(Structured diff data)
====
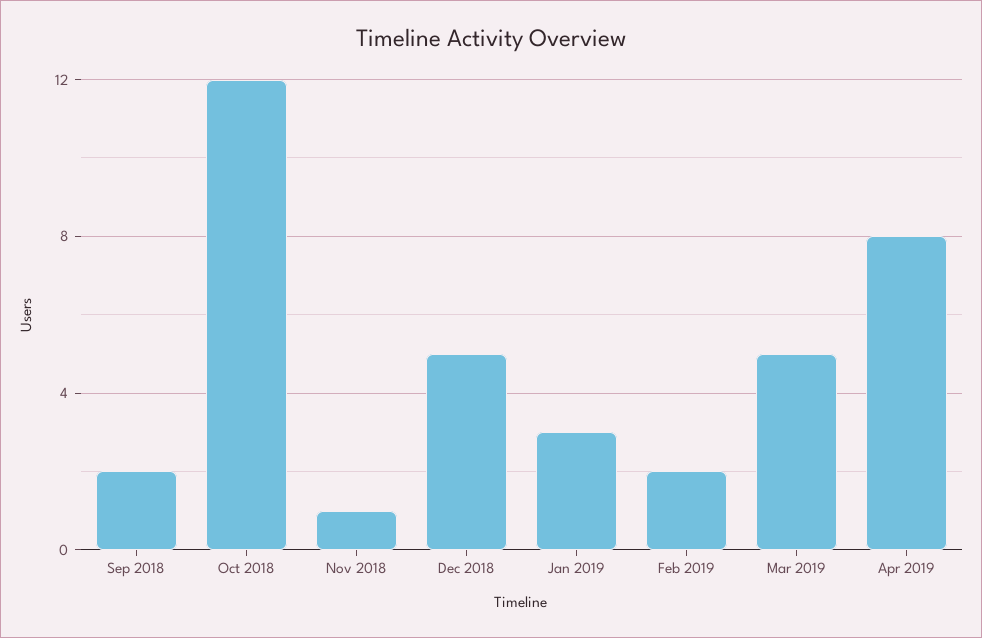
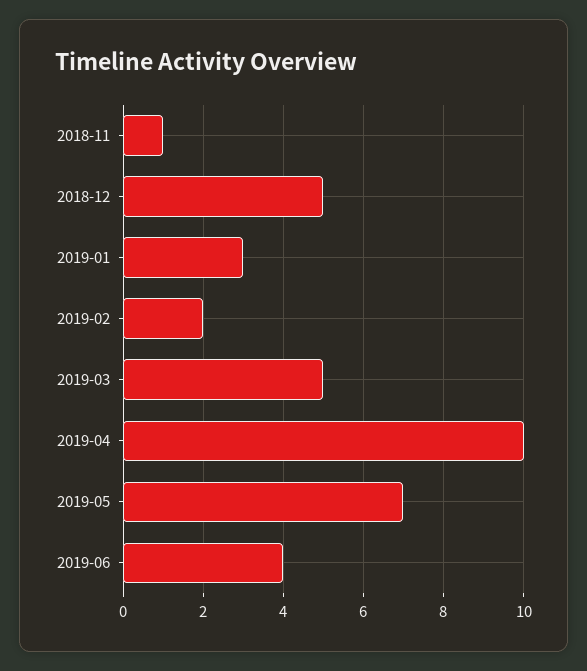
Sep 2018: 2 -> none
Oct 2018: 12 -> none
Apr 2019: 8 -> 10
2019-05: none -> 7
2019-06: none -> 4

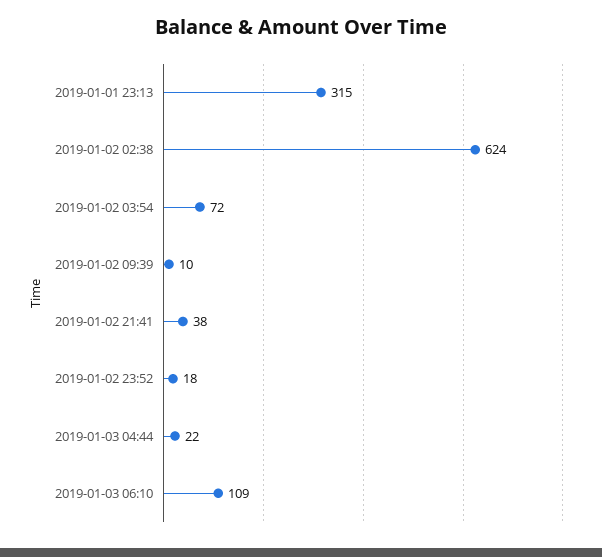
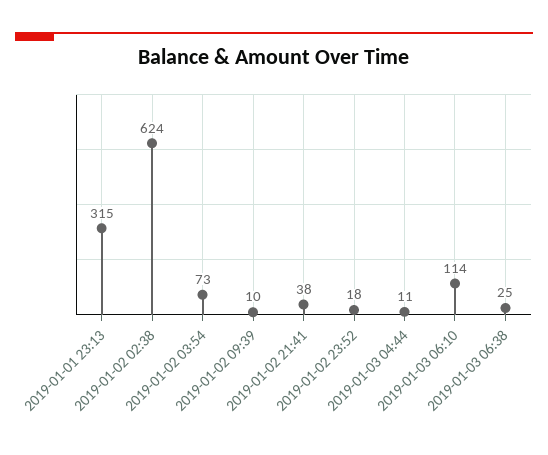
2019-01-02 03:54: 72 -> 73
2019-01-03 04:44: 22 -> 11
2019-01-03 06:10: 109 -> 114
2019-01-03 06:38: none -> 25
====
**WHAT IS REQUIRED**. From the line with "2019-06: none -> 4" down to the final line of the entries above, repeat each line exactly; omit the pictures.

**SOLUTION**.
2019-06: none -> 4

2019-01-02 03:54: 72 -> 73
2019-01-03 04:44: 22 -> 11
2019-01-03 06:10: 109 -> 114
2019-01-03 06:38: none -> 25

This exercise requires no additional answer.